» **Problem details**
Copy, exactly as written, the lines that begin at the one containing "public sites. And" and end at the one containing "file in your referenceFiles folder.". Skip any pictures in the data below.

» **Data supplied**
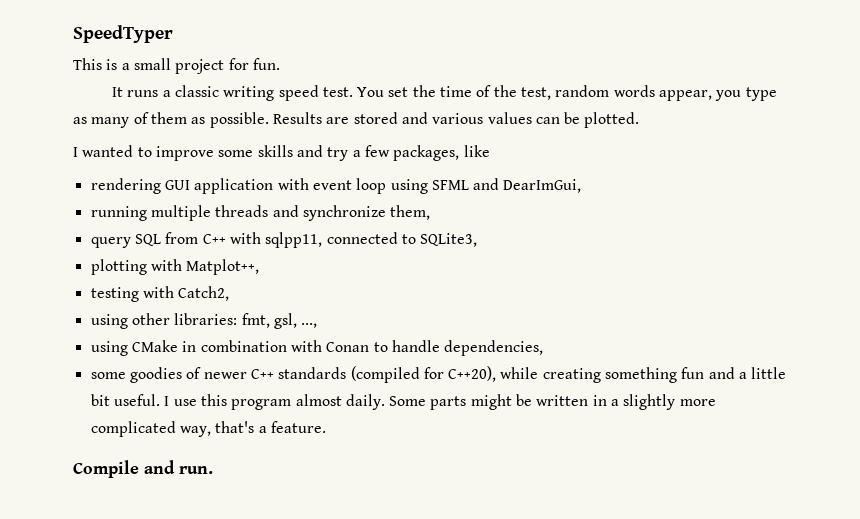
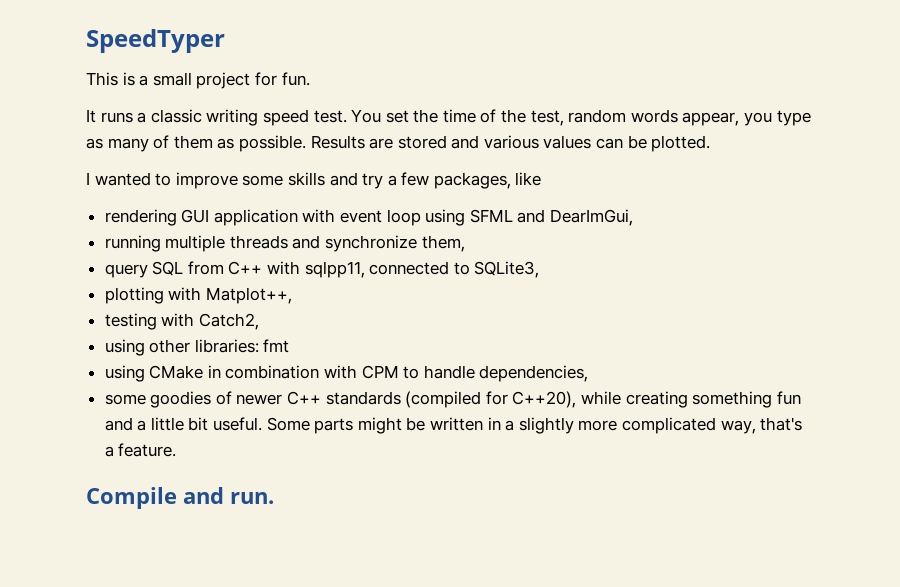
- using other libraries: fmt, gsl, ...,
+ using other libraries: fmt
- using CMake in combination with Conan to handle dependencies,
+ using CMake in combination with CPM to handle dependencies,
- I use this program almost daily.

--

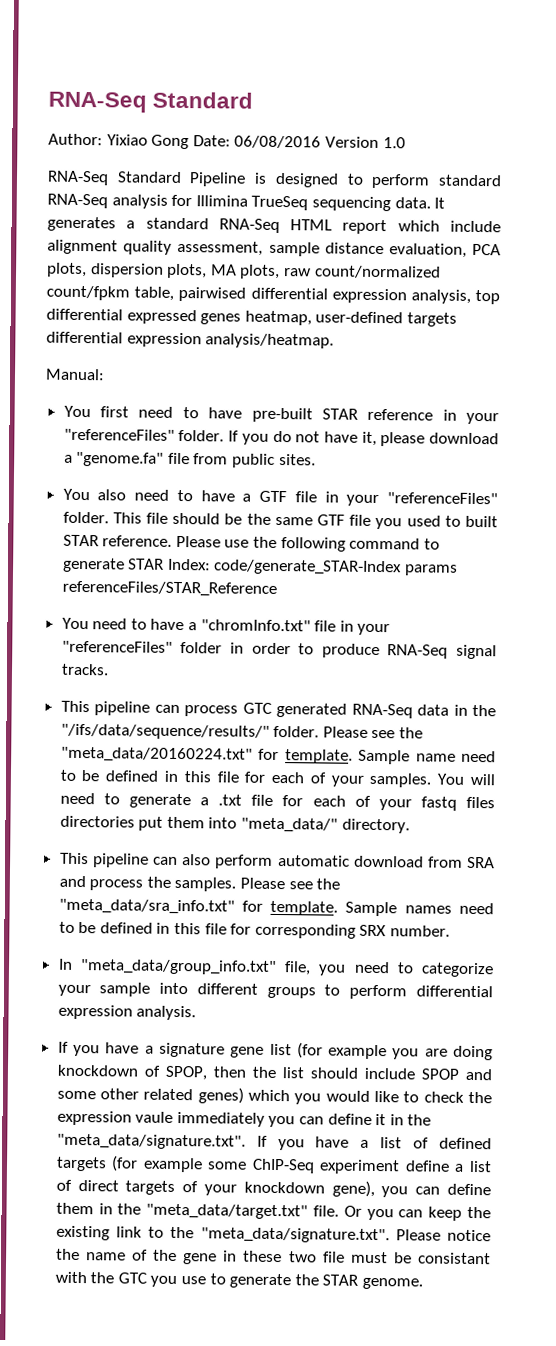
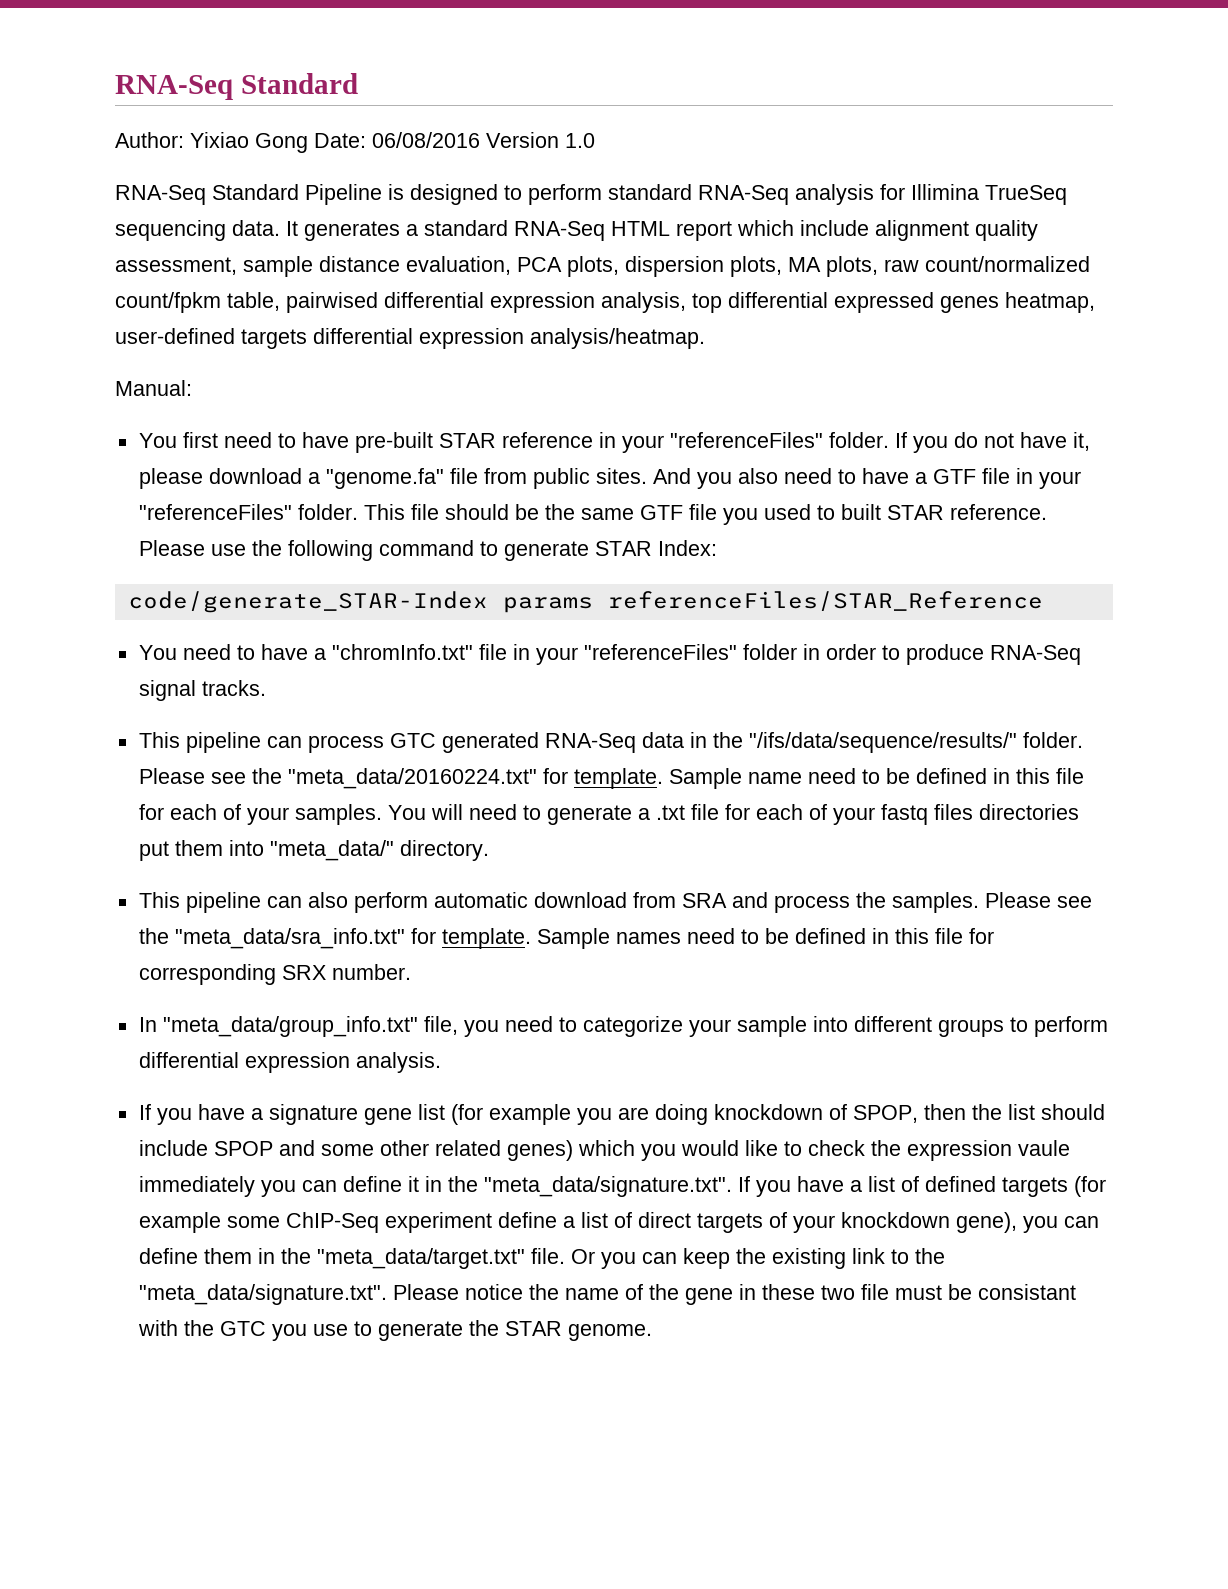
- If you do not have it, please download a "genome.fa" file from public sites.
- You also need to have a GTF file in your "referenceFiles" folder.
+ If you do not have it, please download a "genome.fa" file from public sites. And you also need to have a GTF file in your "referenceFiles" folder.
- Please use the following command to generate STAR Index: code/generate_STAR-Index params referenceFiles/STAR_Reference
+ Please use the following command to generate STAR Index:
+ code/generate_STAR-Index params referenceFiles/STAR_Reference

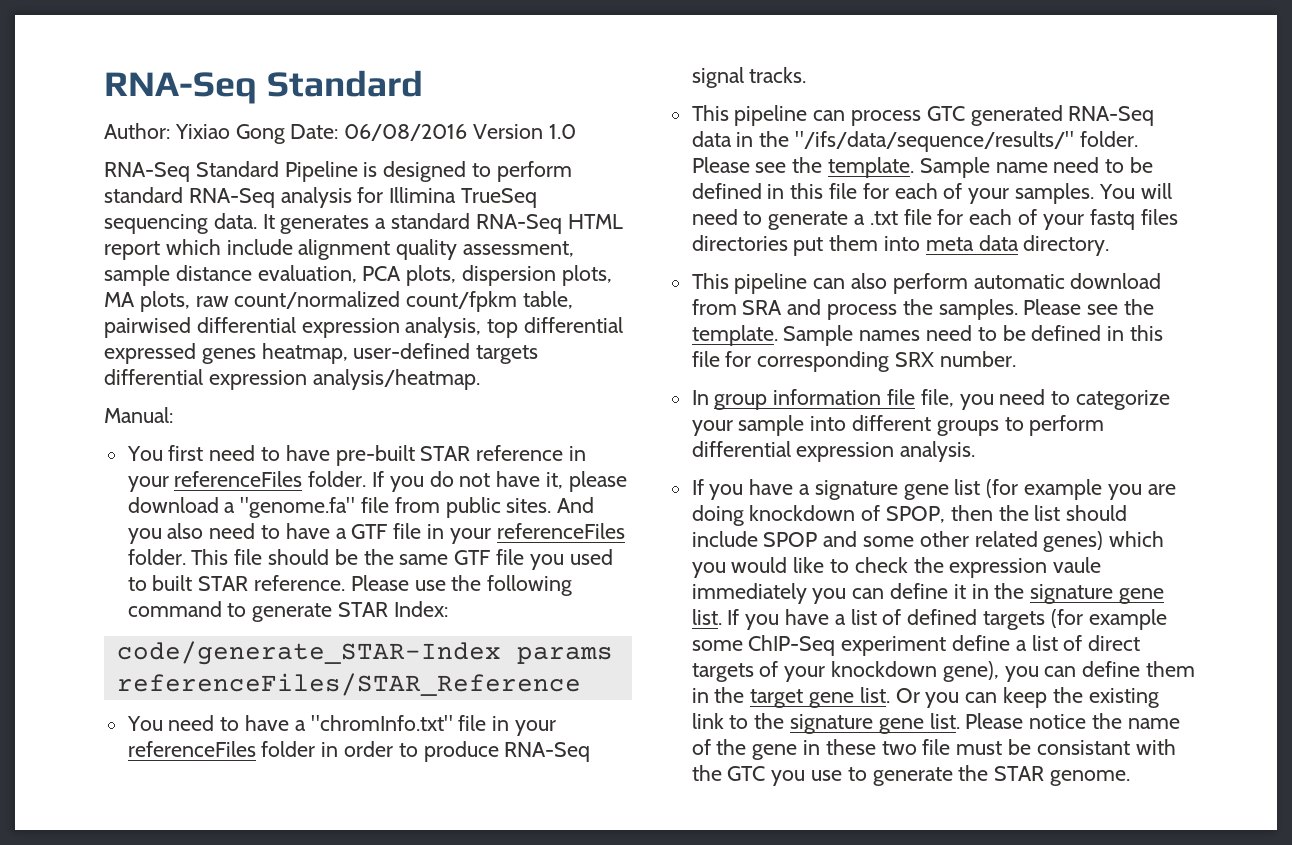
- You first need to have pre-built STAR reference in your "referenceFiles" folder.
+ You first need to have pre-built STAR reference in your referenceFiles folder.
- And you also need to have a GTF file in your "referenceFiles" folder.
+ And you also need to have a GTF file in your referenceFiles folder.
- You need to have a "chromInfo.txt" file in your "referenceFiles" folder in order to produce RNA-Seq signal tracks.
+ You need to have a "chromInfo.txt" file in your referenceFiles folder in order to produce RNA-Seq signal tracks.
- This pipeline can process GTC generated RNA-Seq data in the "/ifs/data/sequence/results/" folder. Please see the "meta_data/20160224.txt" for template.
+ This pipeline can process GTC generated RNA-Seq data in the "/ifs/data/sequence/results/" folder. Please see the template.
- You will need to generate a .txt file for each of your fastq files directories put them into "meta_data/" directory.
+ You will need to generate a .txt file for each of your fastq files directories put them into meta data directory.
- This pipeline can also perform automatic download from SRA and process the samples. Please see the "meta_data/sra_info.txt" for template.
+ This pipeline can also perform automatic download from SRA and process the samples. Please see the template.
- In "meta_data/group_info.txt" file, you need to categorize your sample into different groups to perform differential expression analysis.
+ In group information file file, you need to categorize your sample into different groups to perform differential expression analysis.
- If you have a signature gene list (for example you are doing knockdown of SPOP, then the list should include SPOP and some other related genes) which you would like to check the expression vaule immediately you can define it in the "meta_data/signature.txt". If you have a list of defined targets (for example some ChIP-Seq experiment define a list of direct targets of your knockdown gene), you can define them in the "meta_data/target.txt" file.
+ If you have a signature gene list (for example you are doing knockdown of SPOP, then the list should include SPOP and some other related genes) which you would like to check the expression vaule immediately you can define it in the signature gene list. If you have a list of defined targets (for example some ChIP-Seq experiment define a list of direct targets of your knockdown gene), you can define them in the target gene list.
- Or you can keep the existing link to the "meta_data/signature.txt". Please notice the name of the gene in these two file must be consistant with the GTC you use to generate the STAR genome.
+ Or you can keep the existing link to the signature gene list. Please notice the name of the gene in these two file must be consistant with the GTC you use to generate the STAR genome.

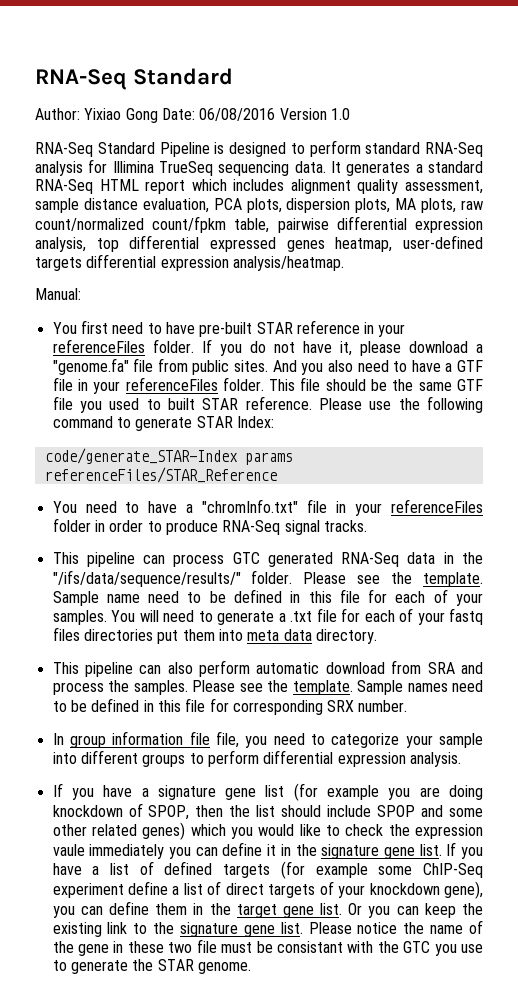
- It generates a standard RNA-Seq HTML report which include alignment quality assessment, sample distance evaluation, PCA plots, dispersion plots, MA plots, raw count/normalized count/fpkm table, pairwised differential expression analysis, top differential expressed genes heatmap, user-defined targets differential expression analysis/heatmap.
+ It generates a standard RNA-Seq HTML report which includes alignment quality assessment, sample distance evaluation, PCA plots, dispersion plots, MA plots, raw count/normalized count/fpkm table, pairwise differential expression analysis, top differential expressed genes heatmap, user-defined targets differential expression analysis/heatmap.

» **Problem solution**
+ If you do not have it, please download a "genome.fa" file from public sites. And you also need to have a GTF file in your "referenceFiles" folder.
- Please use the following command to generate STAR Index: code/generate_STAR-Index params referenceFiles/STAR_Reference
+ Please use the following command to generate STAR Index:
+ code/generate_STAR-Index params referenceFiles/STAR_Reference

- You first need to have pre-built STAR reference in your "referenceFiles" folder.
+ You first need to have pre-built STAR reference in your referenceFiles folder.
- And you also need to have a GTF file in your "referenceFiles" folder.
+ And you also need to have a GTF file in your referenceFiles folder.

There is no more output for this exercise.